Upacara dihadiri oleh Mayjen Diodato Abagnara, Wakil Koordinator Khusus PBB untuk Lebanon Imran Riza, Brigjen Firas Tarchichi mewakili Menteri Pertahanan Lebanon, Duta Besar Indonesia Dicky Komarm, serta perwakilan kontingen Indonesia di Unifil.
Ketiga personel tersebut—Mayor Inf Anumerta Zulmi Aditya Iskandar, Sersan Kepala Anumerta Muhammad Nur Ichwan, dan Kopral Dua Anumerta Farizal Rhomadon—dianugerahi medali PBB dan Angkatan Bersenjata Lebanon secara anumerta atas pengabdian mereka di Lebanon selatan.

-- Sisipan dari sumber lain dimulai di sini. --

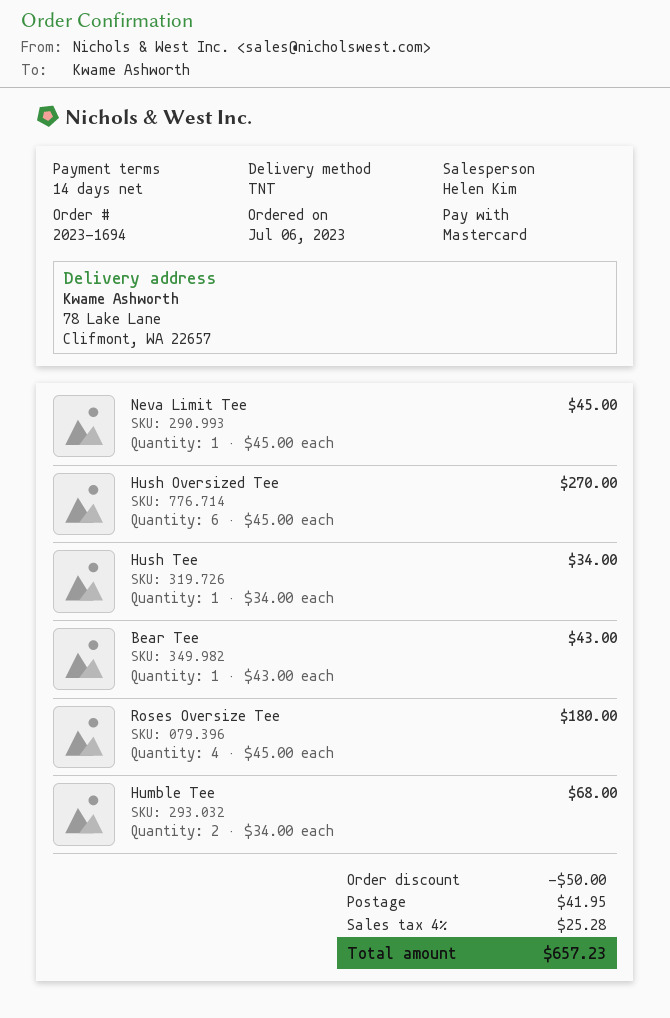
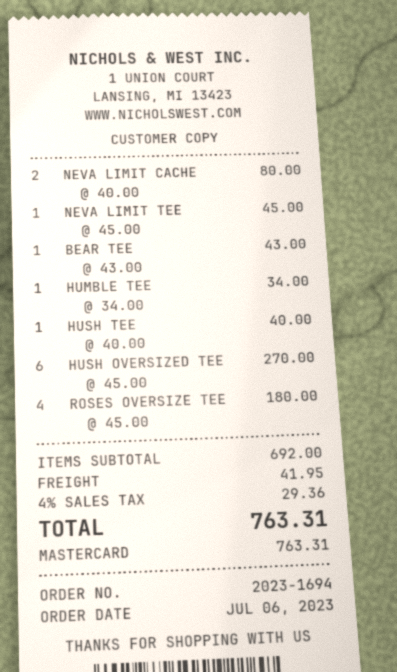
Hush Tee: 1 x 34.00 = 34.00 -> 1 x 40.00 = 40.00
Humble Tee: 2 x 34.00 = 68.00 -> 1 x 34.00 = 34.00
NEVA LIMIT CACHE: none -> 2 x 40.00 = 80.00
discount: 50.00 -> none
tax: 4% = 25.28 -> 4% = 29.36
total: 657.23 -> 763.31

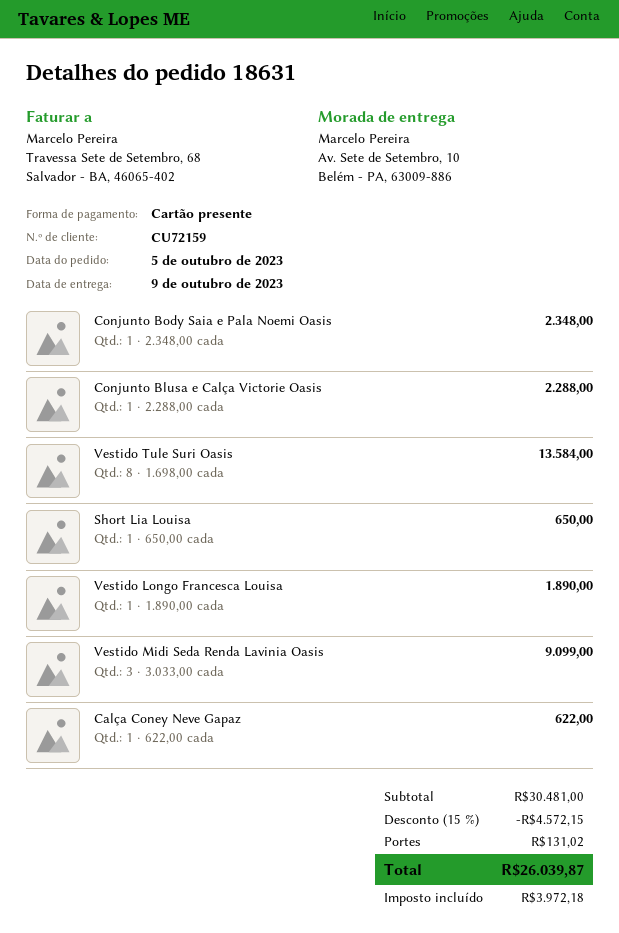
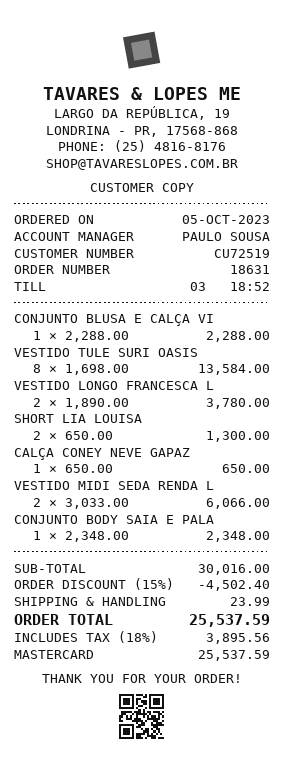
customer number: CU72159 -> CU72519
payment method: gift card -> Mastercard
Short Lia Louisa: 1 x 650.00 = 650.00 -> 2 x 650.00 = 1300.00
Vestido Longo Francesca Louisa: 1 x 1890.00 = 1890.00 -> 2 x 1890.00 = 3780.00
Vestido Midi Seda Renda Lavinia Oasis: 3 x 3033.00 = 9099.00 -> 2 x 3033.00 = 6066.00
Calça Coney Neve Gapaz: 1 x 622.00 = 622.00 -> 1 x 650.00 = 650.00
subtotal: 30481.00 -> 30016.00
discount: 15% = 4572.15 -> 15% = 4502.40
shipping: 131.02 -> 23.99
tax: 3972.18 -> 3895.56
total: 26039.87 -> 25537.59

Mayjen Abagnara memuji dedikasi mereka, dengan mengatakan, "Mereka datang ke sini jauh dari rumah, dengan satu tujuan-untuk melayani perdamaian. Mereka melakukannya dengan berani. Mereka melakukannya dengan terhormat. Mereka melakukannya sampai akhir." Ia menambahkan kepada keluarga, "Tidak ada kata-kata yang dapat menghilangkan rasa sakit Anda. Tetapi ketahuilah ini, mereka tidak dilupakan."
Ketiganya gugur dalam insiden pada 29 dan 30 Maret 2026: Kopda Farizal Rhomadon (28) akibat ledakan proyektil di pos Unifil dekat Adchit Al Qusayr pada 29 Maret malam, sementara Mayor Zulmi (33) dan Serka Ichwan (26) tewas akibat ledakan di pinggir jalan dekat Bani Hayyan pada 30 Maret.
Jenazah saat ini aman di Rumah Sakit Saida, Lebanon, dan direncanakan dipulangkan ke Indonesia pada Jumat (3/4) atau Sabtu (4/4), menurut Brigjen TNI Rico Ricardo Sirait dari Kementerian Pertahanan.